Sleep is essential to a child’s’ health. Learning how to sleep soundly is a normal part of development. It is typical for children to wake during the night. However, returning to sleep may be difficult at times for children. Children who get little sleep are more likely to have behavioral problems, be prone to general moodiness, and have difficulties living up to their potential. Having a child that is not getting restful sleep or enough sleep can put significant stress on the family. Fortunately, many of the common sleep problems that children have are easily remedied after they are identified.

Sleep problems occur when your child has difficulty settling down to sleep. It can also include small episodes of sleep or sleep interruptions. The constant night interruption can lead to baby irritation and parental fatigue. When your baby has trouble sleeping, it can be a hard time for the entire family. You can make bedtime less problematic and more enjoyable by learning some healthy sleeping tips.

Your doctor may advise you of the average number of hours of sleep your child needs. Still, every child’s sleeping patterns are different. On average, newborns up to 6 months of age sleep 16 hours a day. Some babies sleep as little as 11 hours and some others sleep as much as 20 hours. Older babies (6 months to 1 year) sleep about 14 hours a day. Toddlers sleep between 10 to 13 hours. Pre-schoolers sleep between 10 to 12 hours.


Difficulty settling down to sleep

It is very common for babies, toddlers, and young children to have trouble falling asleep.
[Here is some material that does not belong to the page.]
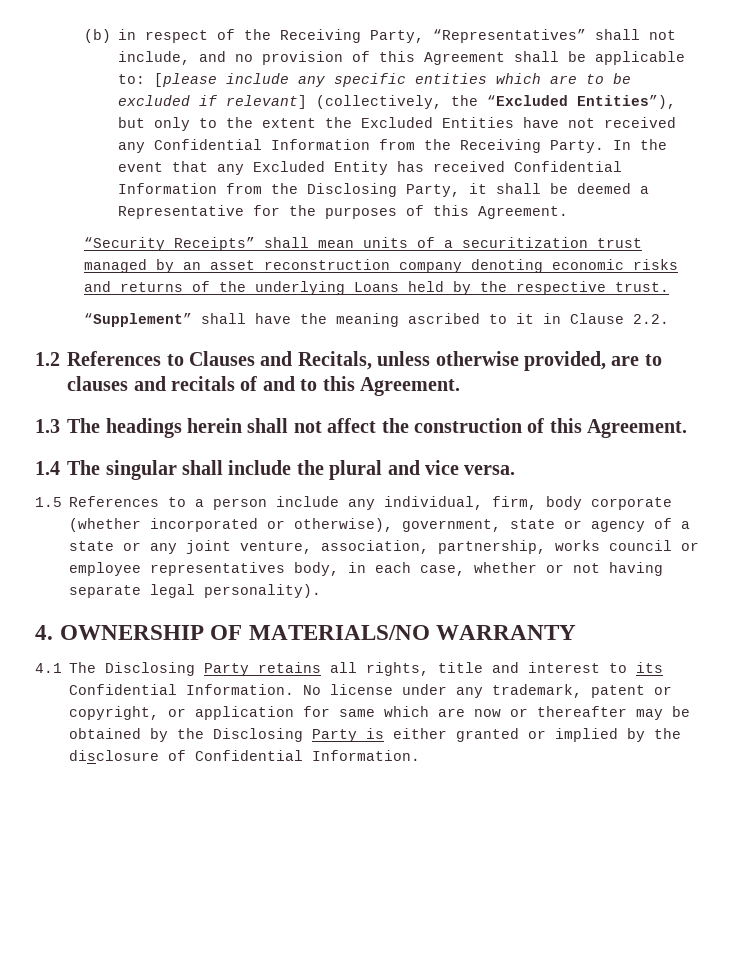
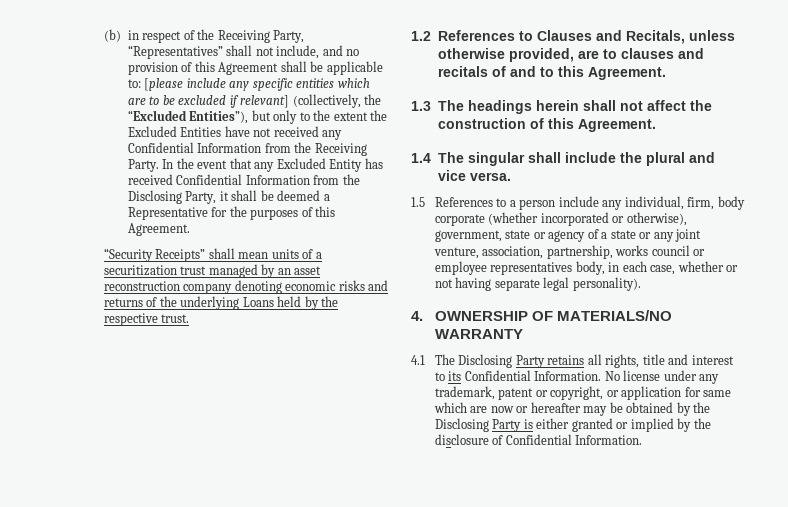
- “Supplement” shall have the meaning ascribed to it in Clause 2.2.
- No license under any trademark, patent or copyright, or application for same which are now or thereafter may be obtained by the Disclosing Party is either granted or implied by the disclosure of Confidential Information.
+ No license under any trademark, patent or copyright, or application for same which are now or hereafter may be obtained by the Disclosing Party is either granted or implied by the disclosure of Confidential Information.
Up to 1 in 3 children show an unwillingness to go to sleep.

Separation issues and co-sleeping

In many families, parents choose to sleep in the same bed as their babies and small children. The Canadian Paediatric Society does not recommend co-sleeping. Some parents say co-sleeping can help in maintaining regular breastfeedings. But it may disrupt the parents’ sleep, cause tension in the parents’ intimate relationship, or cause your baby to become dependent on you to fall asleep. There is also an association between co-bedding and crib death (Sudden Infant Death Syndrome).

Night awakening

Night awakenings occur when a child wakes up in the middle of the night and cannot settle back to sleep. Often the child will cry or call out for their parents, or get out of bed. This is common. Many parents allow the child to sleep in the parents’ bed for the rest of the night. This may lead to dependency on the parent to resume sleep. The child should be reassured and brought back to his bed. The child eventually learns self-soothing strategies.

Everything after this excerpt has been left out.